__REQUIREMENT__
Please give the records below again in full, exactly, with the images left out.

*** PROVIDED RECORDS Section Begins ***

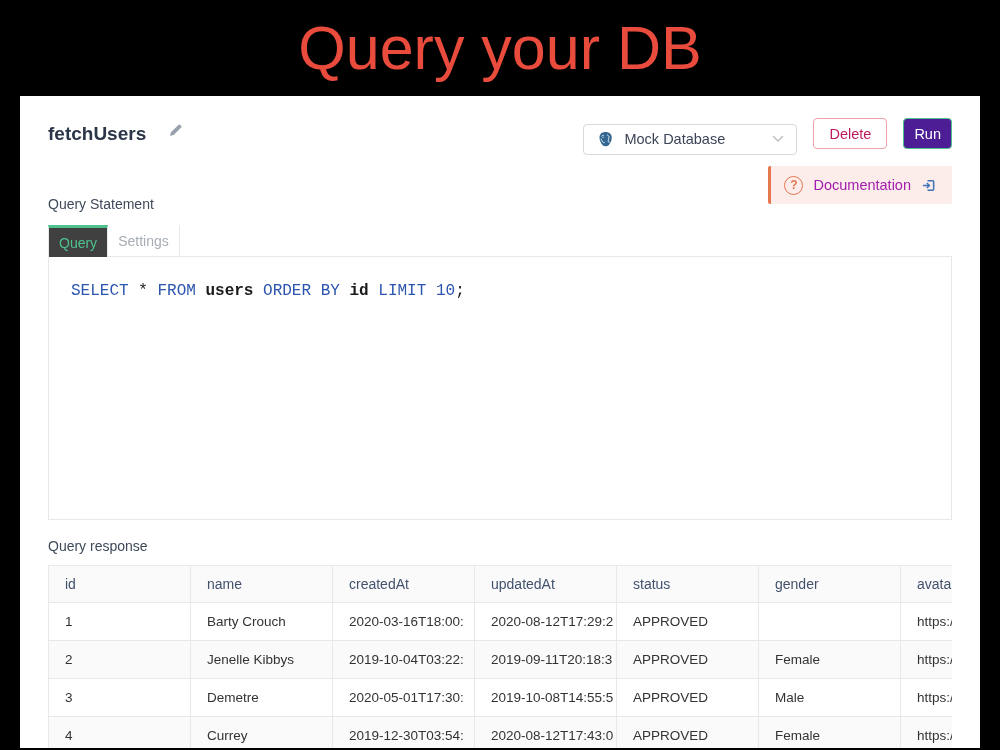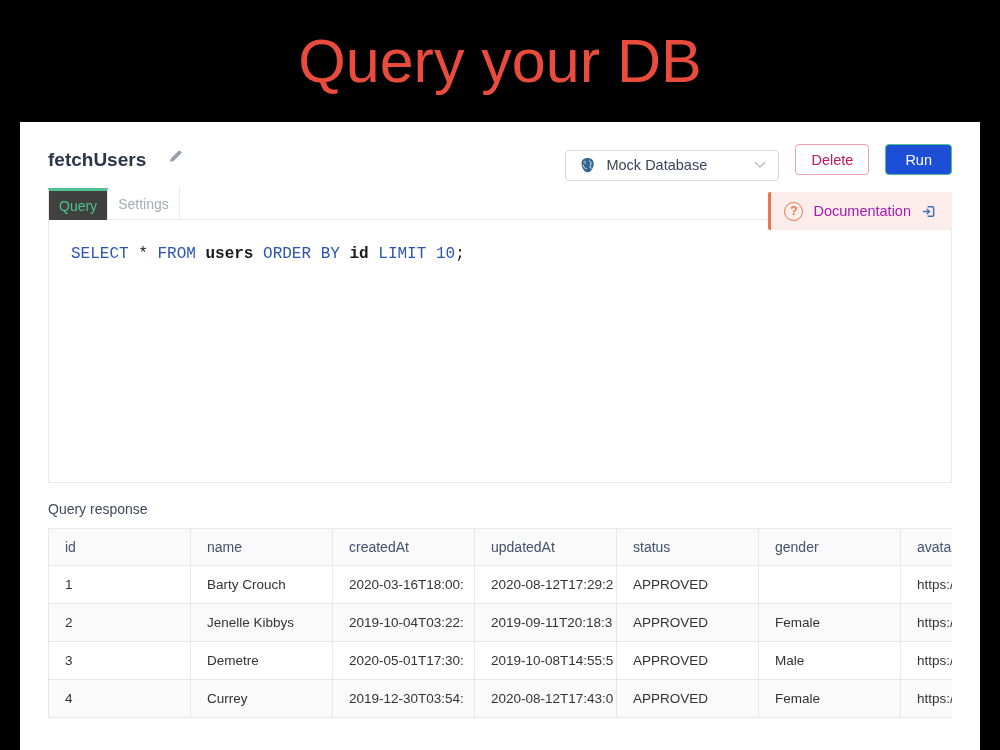--- a/index.html
+++ b/index.html
@@ -3,21 +3,21 @@
 <meta charset="utf-8">
 <style>
   html,body{margin:0;padding:0;}
   body{
     width:1000px;height:750px;background:#000;overflow:hidden;
     font-family:"Liberation Sans", sans-serif;
     -webkit-font-smoothing:antialiased;
   }
   .stage{position:relative;width:1000px;height:750px;}
   .page-title{
-    margin:16px;height:90px;display:flex;align-items:center;justify-content:center;
+    margin:3px;height:90px;display:flex;align-items:center;justify-content:center;
     font-size:61px;font-weight:400;color:#e94b3c;letter-spacing:0px;
   }
   .panel{
     position:relative;box-sizing:border-box;
     margin:0 20px;width:960px;height:652px;
     background:#fff;padding:0 28px;overflow:hidden;
   }
   
   .topbar{display:flex;justify-content:space-between;align-items:center;padding-top:22px;height:31px;}
   .topbar-left{display:flex;align-items:flex-start;gap:22px;}
@@ -25,21 +25,21 @@
   .pencil{display:flex;align-items:center;cursor:pointer;}
   .topbar-right{display:flex;align-items:center;gap:16px;}
   .db-select{
     box-sizing:border-box;width:214px;height:31px;border:1px solid #d9d9d9;border-radius:4px;
     display:flex;align-items:center;gap:9px;padding:0 12px;background:#fff;cursor:pointer;margin-top:11px;
   }
   .db-select .db-label{flex:1;font-size:14.5px;color:#3b4456;}
   .btn{height:31px;border-radius:4px;font-size:14.5px;cursor:pointer;
     display:inline-flex;align-items:center;font-family:"Liberation Sans",sans-serif;}
   .btn-delete{background:#fff;border:1px solid #efa0ab;color:#be185d;padding:0 15px;}
-  .btn-run{background:#1d4ed8;border:1px solid #4ec28e;color:#fff;padding:0 19px;text-align:center;}
+  .btn-run{background:#4c1d95;border:1px solid #4ec28e;color:#fff;padding:0 10px;text-align:center;}
   
   .docbadge{
     position:absolute;top:70px;right:28px;height:38px;
     display:flex;align-items:center;gap:10px;padding:0 16px 0 13px;
     background:#fcecea;border-left:3px solid #e8774f;border-radius:2px;cursor:pointer;
   }
   .qcircle{
     box-sizing:border-box;width:19px;height:19px;border:1.6px solid #e8774f;border-radius:50%;
     color:#e8774f;font-size:12px;font-weight:700;display:flex;align-items:center;justify-content:center;
   }
@@ -132,20 +132,21 @@
       <span class="doclabel">Documentation</span>
       <span class="icon">
         <svg width="15" height="15" viewBox="0 0 16 16">
           <path d="M7 3h5.5a1 1 0 0 1 1 1v8a1 1 0 0 1-1 1H7" stroke="#3f73b6" stroke-width="1.6" fill="none"></path>
           <path d="M2 8h7" stroke="#3f73b6" stroke-width="1.6" fill="none"></path>
           <path d="M6.2 5.3 8.9 8l-2.7 2.7" stroke="#3f73b6" stroke-width="1.6" fill="none"></path>
         </svg>
       </span>
     </div>
 
+    <div class="section-label label-statement">Query Statement</div>
 
     <div class="tabs">
       <div class="tab active">Query</div>
       <div class="tab inactive">Settings</div>
     </div>
 
     <div class="editor">
       <pre class="code" id="sql-line"><span class="tok-keyword">SELECT</span><span class="tok-plain"> * </span><span class="tok-keyword">FROM</span><span class="tok-plain"> </span><span class="tok-identifier">users</span><span class="tok-plain"> </span><span class="tok-keyword">ORDER BY</span><span class="tok-plain"> </span><span class="tok-identifier">id</span><span class="tok-plain"> </span><span class="tok-keyword">LIMIT</span><span class="tok-plain"> </span><span class="tok-number">10</span><span class="tok-plain">;</span></pre>
     </div>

*** PROVIDED RECORDS Section Ends ***

__ANSWER SECTION__
--- a/index.html
+++ b/index.html
@@ -3,21 +3,21 @@
 <meta charset="utf-8">
 <style>
   html,body{margin:0;padding:0;}
   body{
     width:1000px;height:750px;background:#000;overflow:hidden;
     font-family:"Liberation Sans", sans-serif;
     -webkit-font-smoothing:antialiased;
   }
   .stage{position:relative;width:1000px;height:750px;}
   .page-title{
-    margin:16px;height:90px;display:flex;align-items:center;justify-content:center;
+    margin:3px;height:90px;display:flex;align-items:center;justify-content:center;
     font-size:61px;font-weight:400;color:#e94b3c;letter-spacing:0px;
   }
   .panel{
     position:relative;box-sizing:border-box;
     margin:0 20px;width:960px;height:652px;
     background:#fff;padding:0 28px;overflow:hidden;
   }
   
   .topbar{display:flex;justify-content:space-between;align-items:center;padding-top:22px;height:31px;}
   .topbar-left{display:flex;align-items:flex-start;gap:22px;}
@@ -25,21 +25,21 @@
   .pencil{display:flex;align-items:center;cursor:pointer;}
   .topbar-right{display:flex;align-items:center;gap:16px;}
   .db-select{
     box-sizing:border-box;width:214px;height:31px;border:1px solid #d9d9d9;border-radius:4px;
     display:flex;align-items:center;gap:9px;padding:0 12px;background:#fff;cursor:pointer;margin-top:11px;
   }
   .db-select .db-label{flex:1;font-size:14.5px;color:#3b4456;}
   .btn{height:31px;border-radius:4px;font-size:14.5px;cursor:pointer;
     display:inline-flex;align-items:center;font-family:"Liberation Sans",sans-serif;}
   .btn-delete{background:#fff;border:1px solid #efa0ab;color:#be185d;padding:0 15px;}
-  .btn-run{background:#1d4ed8;border:1px solid #4ec28e;color:#fff;padding:0 19px;text-align:center;}
+  .btn-run{background:#4c1d95;border:1px solid #4ec28e;color:#fff;padding:0 10px;text-align:center;}
   
   .docbadge{
     position:absolute;top:70px;right:28px;height:38px;
     display:flex;align-items:center;gap:10px;padding:0 16px 0 13px;
     background:#fcecea;border-left:3px solid #e8774f;border-radius:2px;cursor:pointer;
   }
   .qcircle{
     box-sizing:border-box;width:19px;height:19px;border:1.6px solid #e8774f;border-radius:50%;
     color:#e8774f;font-size:12px;font-weight:700;display:flex;align-items:center;justify-content:center;
   }
@@ -132,20 +132,21 @@
       <span class="doclabel">Documentation</span>
       <span class="icon">
         <svg width="15" height="15" viewBox="0 0 16 16">
           <path d="M7 3h5.5a1 1 0 0 1 1 1v8a1 1 0 0 1-1 1H7" stroke="#3f73b6" stroke-width="1.6" fill="none"></path>
           <path d="M2 8h7" stroke="#3f73b6" stroke-width="1.6" fill="none"></path>
           <path d="M6.2 5.3 8.9 8l-2.7 2.7" stroke="#3f73b6" stroke-width="1.6" fill="none"></path>
         </svg>
       </span>
     </div>
 
+    <div class="section-label label-statement">Query Statement</div>
 
     <div class="tabs">
       <div class="tab active">Query</div>
       <div class="tab inactive">Settings</div>
     </div>
 
     <div class="editor">
       <pre class="code" id="sql-line"><span class="tok-keyword">SELECT</span><span class="tok-plain"> * </span><span class="tok-keyword">FROM</span><span class="tok-plain"> </span><span class="tok-identifier">users</span><span class="tok-plain"> </span><span class="tok-keyword">ORDER BY</span><span class="tok-plain"> </span><span class="tok-identifier">id</span><span class="tok-plain"> </span><span class="tok-keyword">LIMIT</span><span class="tok-plain"> </span><span class="tok-number">10</span><span class="tok-plain">;</span></pre>
     </div>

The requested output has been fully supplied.